Fibromyalgia and Chemo

Hi

I can't personally help with your question, but I see it's slipped to the second page.  It doesn't look as if it's a particularly common query as I've searched the MacMillan site and have found this post from a long time ago.

There's a bit of information on it from someone who replied (I expect the original poster / responder aren't on the forum now as quite often once treatment ends people don't need the support and leave).   You will see the first reply is from a member of the MacMillan team and they have included the telephone number should you want to ring the helpline and see if you can get some more information.

Hope this helps a little.

Bet wishes, Lesley

Thank you. 

I'm sorry you're going through this, Mrs Purple  Although I can't directly answer your question,  I've been living with Severe ME & Fibro for 7 years. My fatigue is very disabling and has been life-changing. I don't know yet whether I will need chemo as well as the already advised mastectomy, radiation and hormone tablets. They'll decide regarding chemo after my mastectomy.

My main reservations about chemo are around compounding my fatigue, but also my neuropathic pain. I already spend most of my time bed-ridden from fatigue. In the early days, I used to be almost exclusively bed bound and those were hard times.
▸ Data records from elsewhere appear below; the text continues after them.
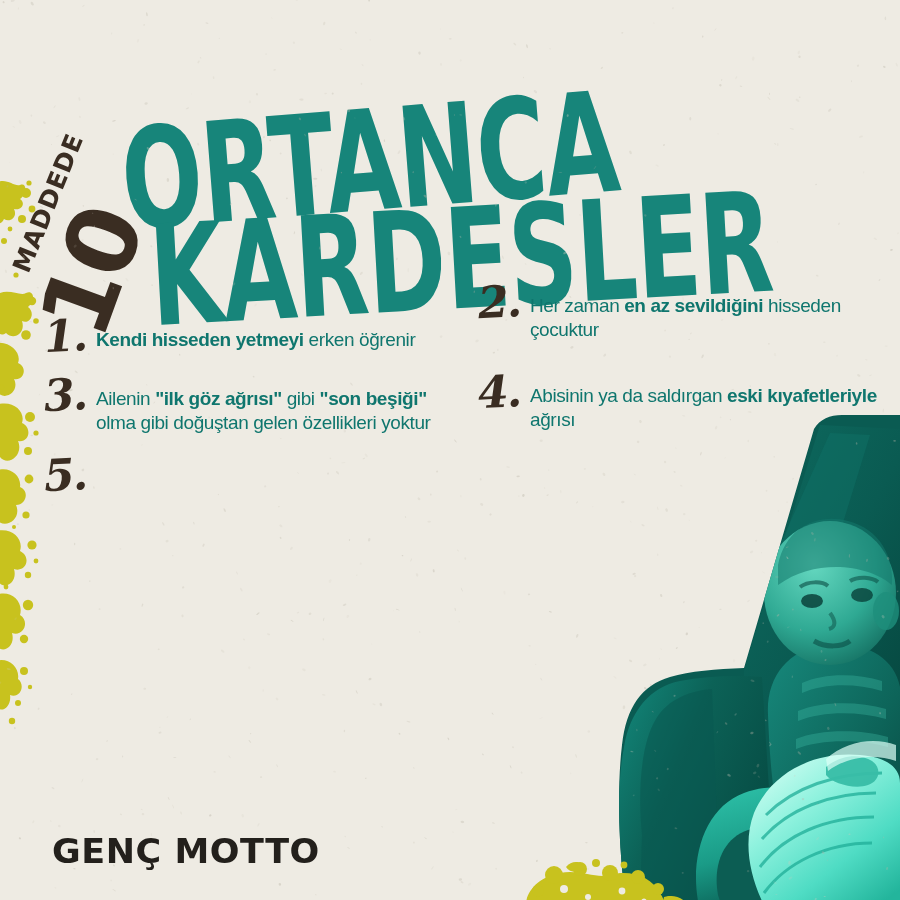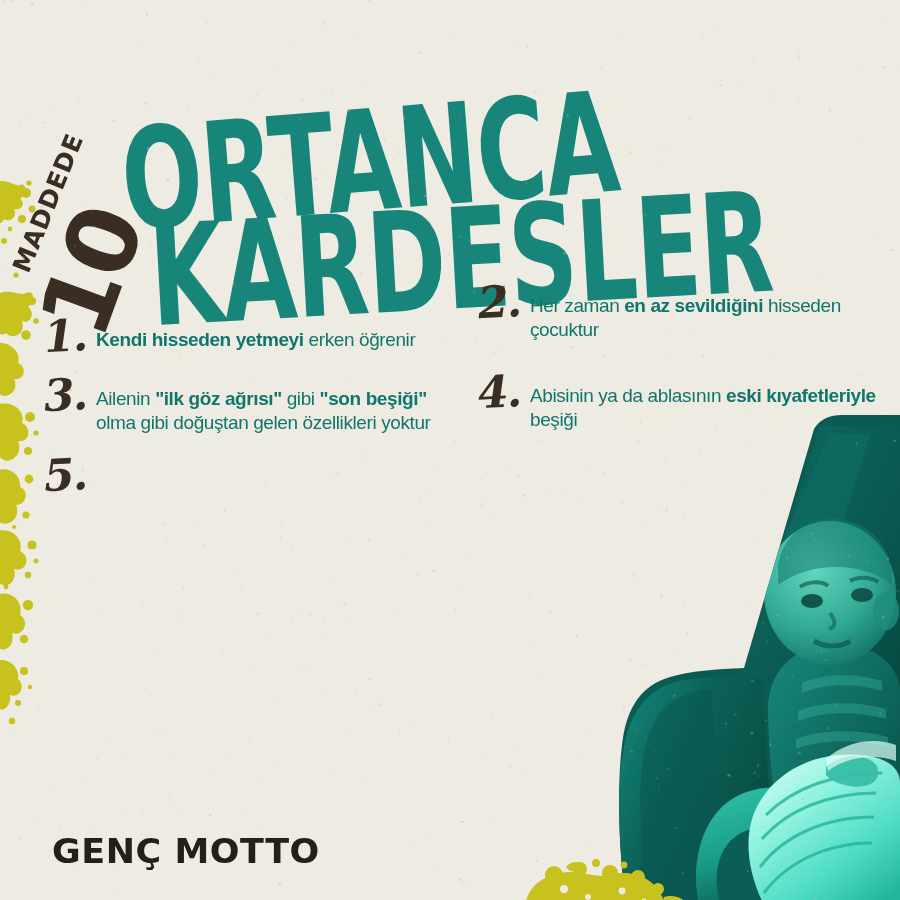--- a/index.html
+++ b/index.html
@@ -378,21 +378,21 @@
     <div class="item">
       <div class="item-num">2.</div>
       <div class="item-text">
         <span>Her zaman </span><b>en az sevildiğini</b><span> hisseden çocuktur</span>
       </div>
     </div>
 
     <div class="item">
       <div class="item-num">4.</div>
       <div class="item-text">
-        <span>Abisinin ya da ablasının </span><b>eski kıyafetleriyle</b><span> beşiği</span>
+        <span>Abisinin ya da saldırgan </span><b>eski kıyafetleriyle</b><span> ağrısı</span>
       </div>
     </div>
 
   </div>
 
   <div class="logo">GENÇ MOTTO</div>
 
   <svg class="speckle" viewBox="0 0 900 900">
       <ellipse cx="219.3" cy="38.4" rx="0.73" ry="0.63" transform="rotate(98 219.3 38.4)" fill="#cfcabd" opacity="0.46"></ellipse>
       <ellipse cx="645.3" cy="215.4" rx="1.11" ry="1.27" transform="rotate(132 645.3 215.4)" fill="#b9b4a6" opacity="0.47"></ellipse>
Most days now I can get to the toilet and feed myself, even though I can't cook or chop food or wash every day, or walk very far. And I do need help around the home.  It would take only a small increase in fatigue for me to fully lose my independence again. And I don't want to go back to that. That for me will be the crux of my decision about chemo if and when I have to make it. But those things will also be impacted to some extent by surgery and radiation and possibly also the hormones. I think I can only make one decision at a time about these things, and play it by ear, as it were. Im only just starting this journey. 

What are your concerns about chemo and Fibro? Different chemo drugs apparently have different side effects and for different durations of time. Perhaps you could arm yourself with information about the particular cocktail of chemo drugs that your oncologist has in mind? I know finding a doctor who understands anything about Fibro is rare, but there's no harm in discussing your concerns with your specialist. They might be able to advise or give you some options.

Regarding Fibro management itself, I feel benefit from dietary interventions and carefully managed rest and sleep. Exploring those sorts of things might help you feel as well as you can before your chemo starts, if you do decide to give it a go. 

Good luck with whatever path you take. I hope there are some other Fibro peeps on here who will share their experience of chemo.